Sticks & Stones Can Try To Break You


“One of the most painful things you can experience in life is not so much physical pain, but being self-occupied. Because to the extent you are self-occupied, that’s the extent you will be in pain”

-Joseph Prince

For the past four years I’ve ignored a stomach pain.

It wasn't fussy in the beginning, so I really didn't think much of it. It was a silent nag, quiet and completely sporadic, once a year. It was a tummy ache and that was it. Took tums, went to bed.

The first time the pain knocked me out was the fall of 2010.

The second time the pain kicked my ass was the winter of 2011.

The similarities between these two times were it only occurred once in those two years.

Let’s get one thing straight: I’m not a drinker, I really watch what I eat and I work out a lot. I’m healthy besides smoking cigs. The reason why I didn't see a doctor before was one reason: I didn't have insurance. Now, I do. 

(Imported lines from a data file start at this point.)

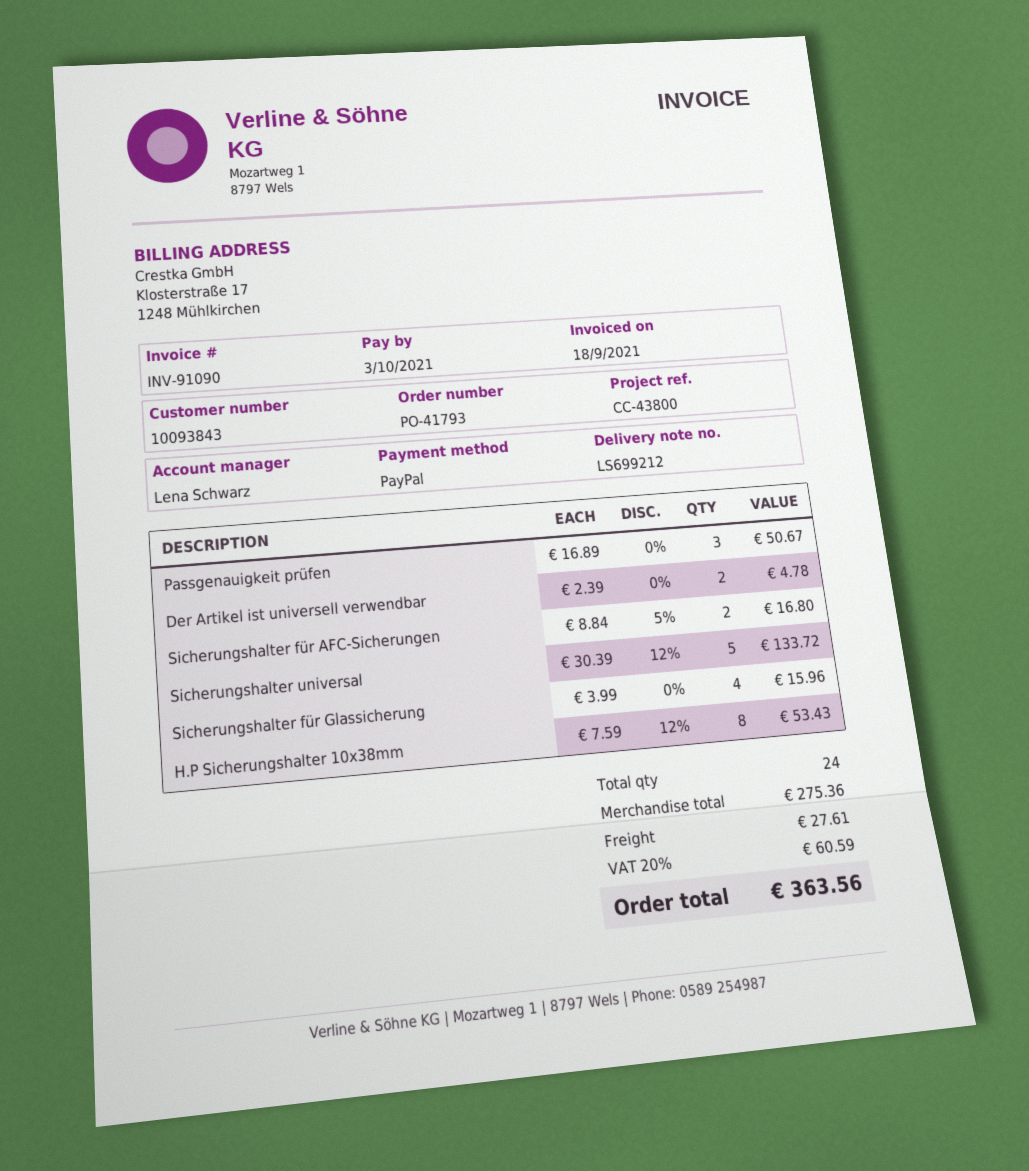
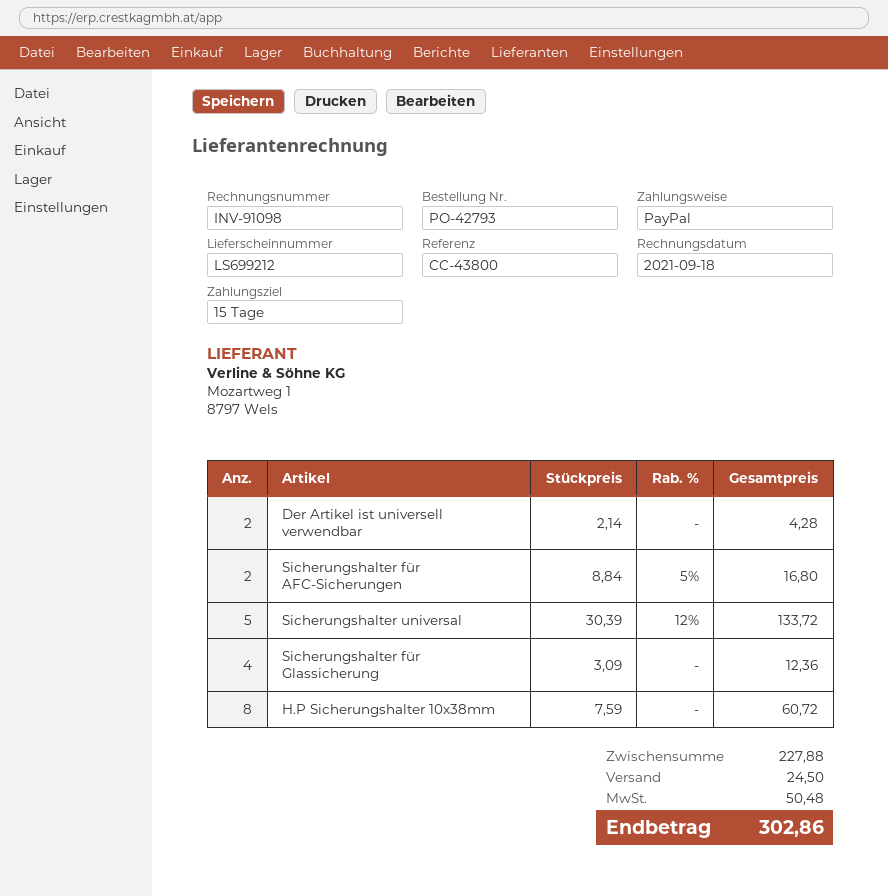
order number: PO-41793 -> PO-42793
invoice number: INV-91090 -> INV-91098
Passgenauigkeit prüfen: 3 x 16.89 = 50.67 -> none
Der Artikel ist universell verwendbar: 2 x 2.39 = 4.78 -> 2 x 2.14 = 4.28
Sicherungshalter für Glassicherung: 4 x 3.99 = 15.96 -> 4 x 3.09 = 12.36
H.P Sicherungshalter 10x38mm: 8 x 7.59 - 12% = 53.43 -> 8 x 7.59 = 60.72
subtotal: 275.36 -> 227.88
shipping: 27.61 -> 24.50
tax: 60.59 -> 50.48
total: 363.56 -> 302.86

In 2013, I experienced the stomach pains only once in July. The aches didn’t return again until February 2014. Nothing until September. The September agony occurred every weekend with an increase in intensity and frequency.

October 3, 2014, I went to the ER at Christ Hospital. They gave me a numbing drink, pills, and recommended I see a Gastroentologist. I did see one and he said they needed to perform a procedure where they’re going to put a camera down my throat to see my tummy.

October 14, 2014, the procedure happened and the results: HPylori. It’s a bacterial infection that exists in the lining of the stomach. Dr. Genius didn’t think to do an MRI or an Ultrasound. I could have avoided a week of bullshit had he done his job properly in the beginning.

I waited for a month to receive the results and for the medication, which by this point, my pains had become unbearable. Dr Genius and his staff were all sorts of terrible in delivering the results in a timely manner, in addition, he and his staff, displayed a poor attitude and bestowed 1,000% unprofessionalism to my mother and I.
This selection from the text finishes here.